§ **EXERCISE DESCRIPTION**
Copy each line of the following data that contains "welke".

§ **Records drawn from a dataset**
━━━━━━━━━━
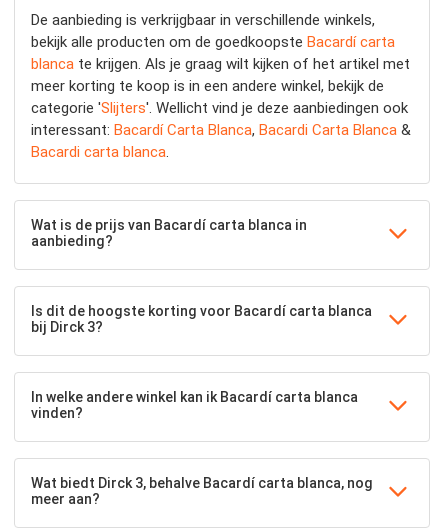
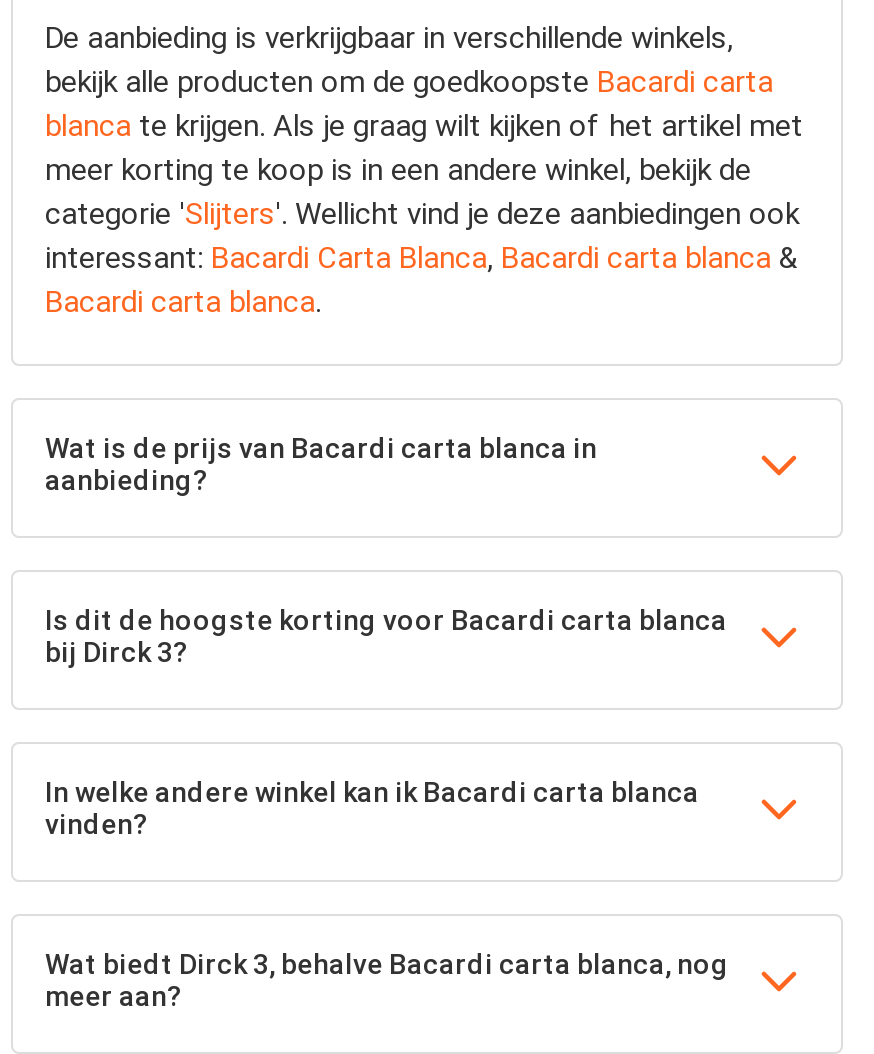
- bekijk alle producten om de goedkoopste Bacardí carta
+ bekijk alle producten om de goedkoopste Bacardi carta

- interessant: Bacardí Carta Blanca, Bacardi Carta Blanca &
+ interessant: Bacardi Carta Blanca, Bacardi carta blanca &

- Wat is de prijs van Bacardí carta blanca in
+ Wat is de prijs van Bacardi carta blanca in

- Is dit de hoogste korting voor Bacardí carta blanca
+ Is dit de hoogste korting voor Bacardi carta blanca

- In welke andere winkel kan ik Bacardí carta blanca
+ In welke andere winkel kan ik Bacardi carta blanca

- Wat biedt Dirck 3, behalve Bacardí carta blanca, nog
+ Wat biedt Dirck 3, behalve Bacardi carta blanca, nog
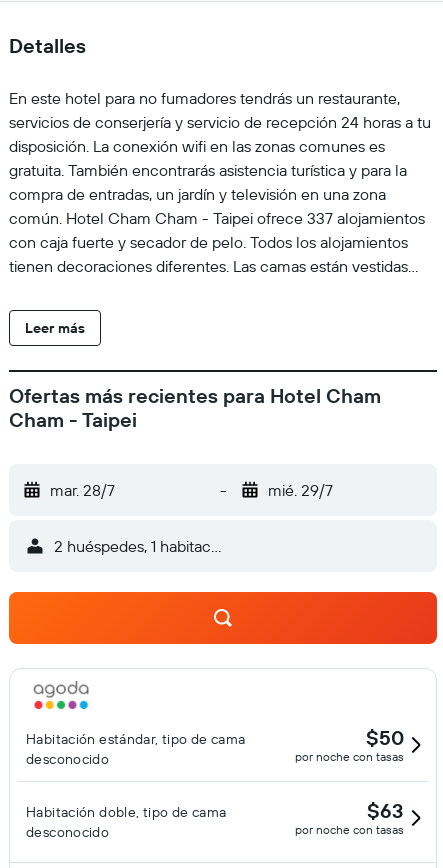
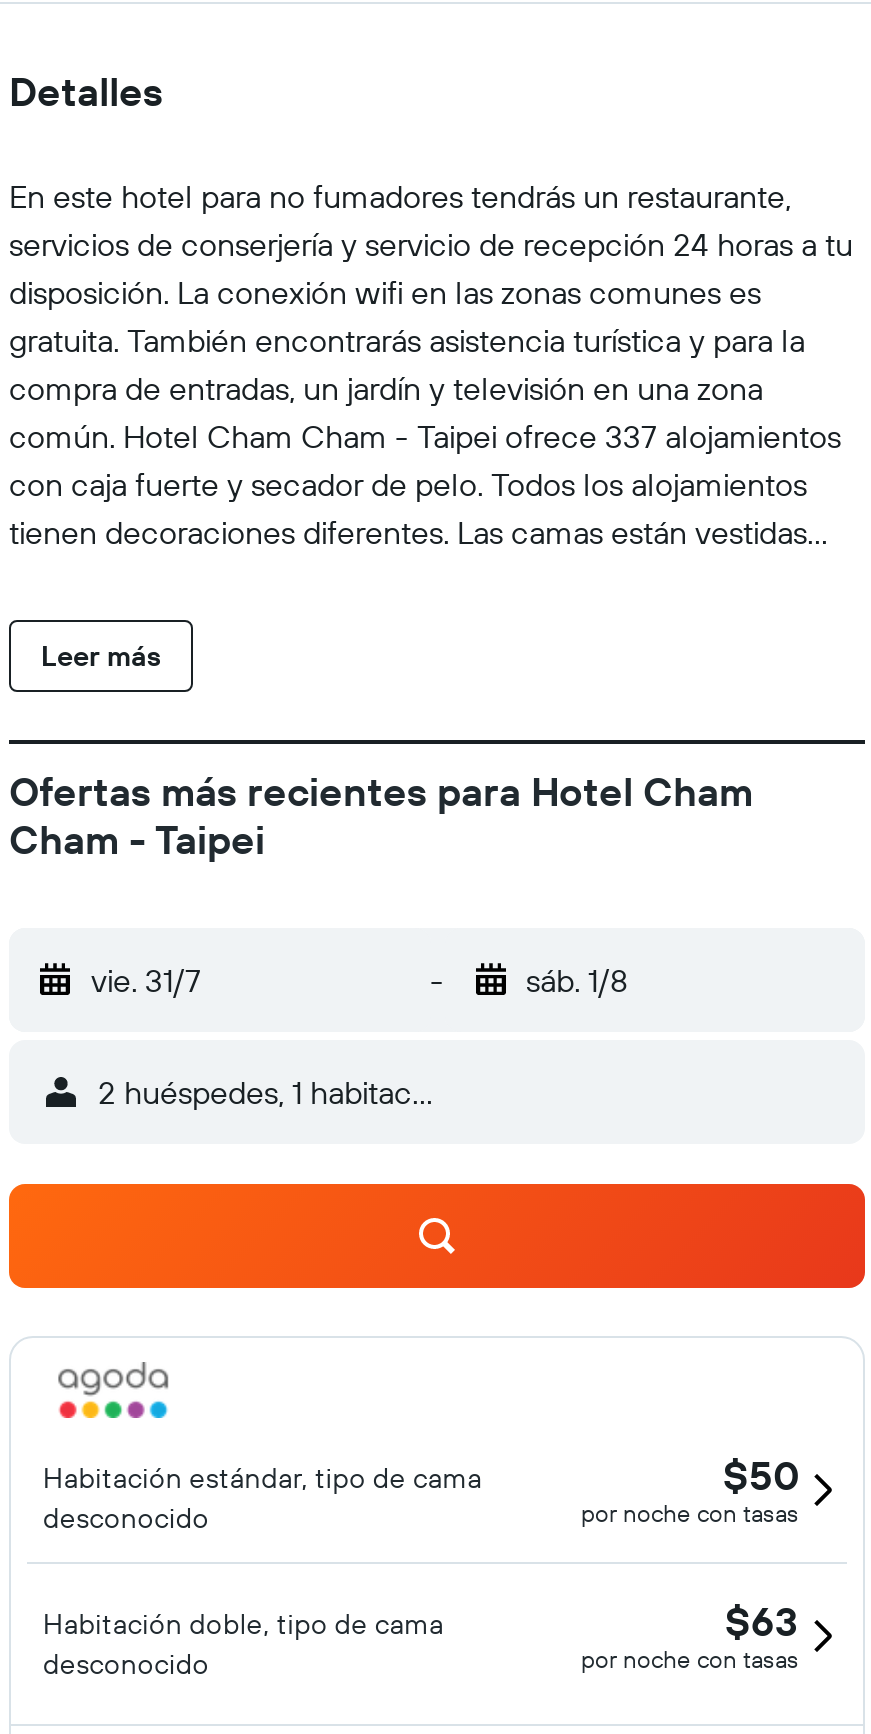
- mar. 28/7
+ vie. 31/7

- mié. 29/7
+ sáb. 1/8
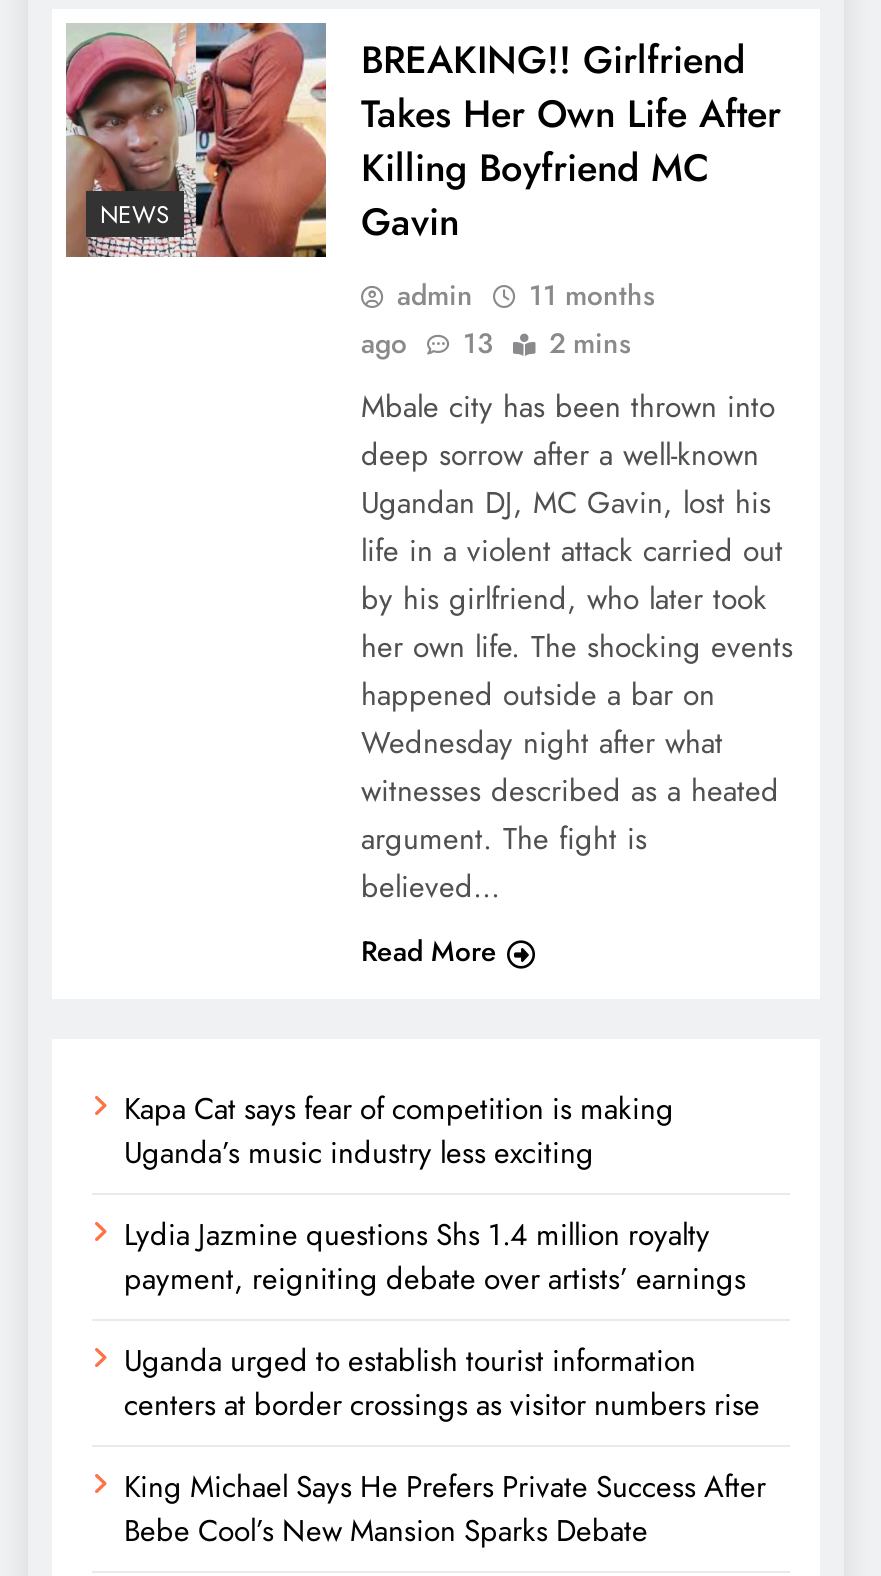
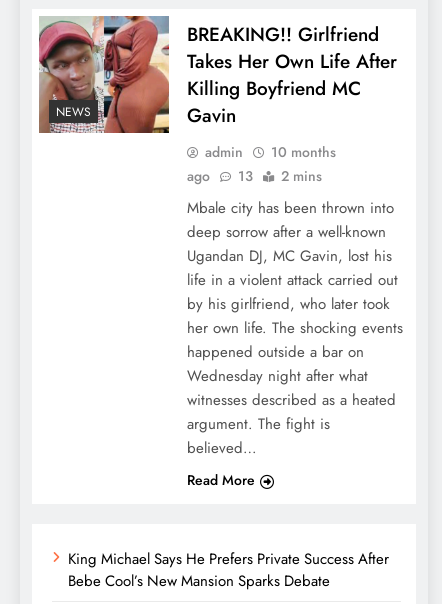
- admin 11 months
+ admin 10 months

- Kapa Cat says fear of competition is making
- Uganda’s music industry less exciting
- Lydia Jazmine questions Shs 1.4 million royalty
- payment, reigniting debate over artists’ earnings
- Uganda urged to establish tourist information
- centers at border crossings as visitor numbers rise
━━━━━━━━━━
§ **WRITTEN RESPONSE**
- In welke andere winkel kan ik Bacardí carta blanca
+ In welke andere winkel kan ik Bacardi carta blanca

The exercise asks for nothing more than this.